昭和初期の時代にはまだ存在していなかった周りの高層建築を黒い構造体が覆い隠し、構造体に開けられた無数の穴からの無数の光の粒が、樹木からの木漏れ日と混ざり合う。樹木の間から覗く現代の風景は消え去り、夏の強い日差しは和らぎ、訪れる人々はこの庭のなかに流れる古い時間とともに過ごす。真っ黒の構造体は、夏の午後に老木の間を漂う涼し気な影である。」(石上純也)

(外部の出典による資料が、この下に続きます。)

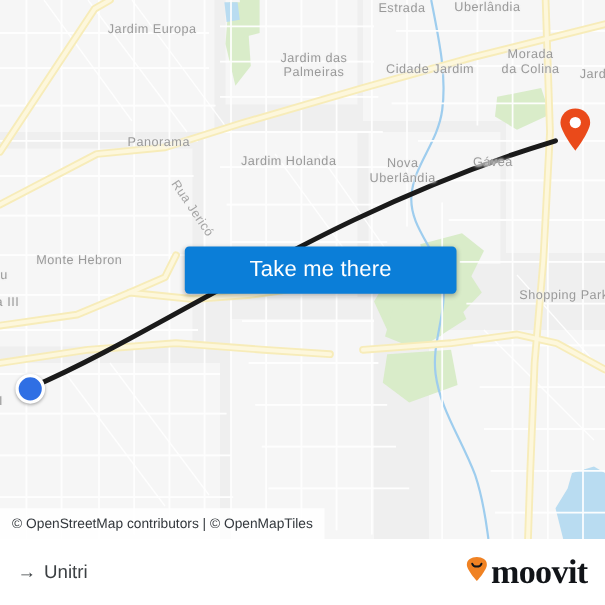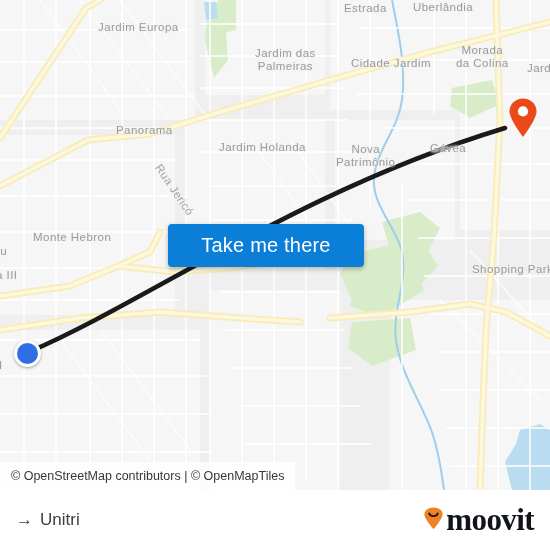"Nova" div.map-label { text: Patrimônio -> Uberlândia }
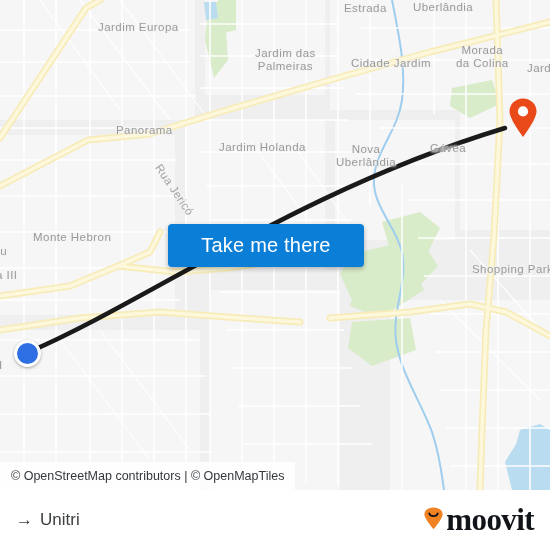"Take me there" .cta-button { width: 196px -> 247px }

協賛:東邦レオ株式会社/Cartier/株式会社 中川ケミカル/北京益汇达清水建筑工程有限公司/袁鑫工程顾问(上海)事务所/重庆纬图景观设计有限公司/株式会社ユニオン/株式会社 資生堂/大成建設株式会社
素材協力:株式会社門脇木材/株式会社 山大/大光電機株式会社/株式会社サンゲツ

鑑賞時間・アクセス

会場: kudan house 庭園
東京都千代田区九段北1-15-9
鑑賞時間:10:00〜18:00
休館日:7/5、7/12、7/13、7/14、7/19、7/22〜27、8/2、8/10、8/16、8/23、8/30
*入場制限を行う場合があり、ご入場をお待ちいただく可能性がございます。 事前予約が必要となる場合もあります。
アクセス:
・東京メトロ東西線・半蔵門線、都営地下鉄新宿線「九段下駅」1出口より 徒歩5分
・東京メトロ東西線・有楽町線・南北線、都営大江戸線「飯田橋駅」A5出口より徒歩9分
・JR中央・総武線「飯田橋駅」西口より徒歩7分

*専用の駐車場はございません。近隣の駐車場は限られておりますので、お車でのご来場は控えていただけますようお願いいたします。

その他注意事項:
・入場制限を行う場合があり、ご入場をお待ちいただく可能性がございます。
・今後、事前予約が必要となる場合もあります。
・入場をお待ちいただく場合、歩行者、近隣の方へのご迷惑となりますので、会場周辺の歩道などで待機する行為はお止めください。
・踏圧により苔や下草が傷つかないよう、庭園を歩く際は必ず石畳の上を歩いてください。また、地面を這う灌水ホースは故障の原因になりますので踏まないようにご注意ください。
・庭園内の樹木の枝葉は大変傷つきやすいため、強く枝を掴んだり、持ち物が樹木に当たらないようご注意ください。

設計:石上純也

1974年生。東京藝術大学大学院美術研究科建築専攻修士課程修了。妹島和世建築設計事務所を経て、2004年石上純也建築設計事務所を設立。東京理科大学非常勤講師、東北大学大学院特任准教授、2014年よりハーバード大学大学院客員教授を歴任。主な作品に〈神奈川工科大学KAIT工房〉、「アート・ビオトープ那須」の〈水庭〉、〈サーペンタイン・パビリオン2019〉など。日本建築学会賞、第12回ヴェネチア・ビエンナーレ国際建築展金獅子賞など受賞多数。2018年、パリのカルティエ現代美術財団で大規模個展「石上純也 自由な建築」展を開催。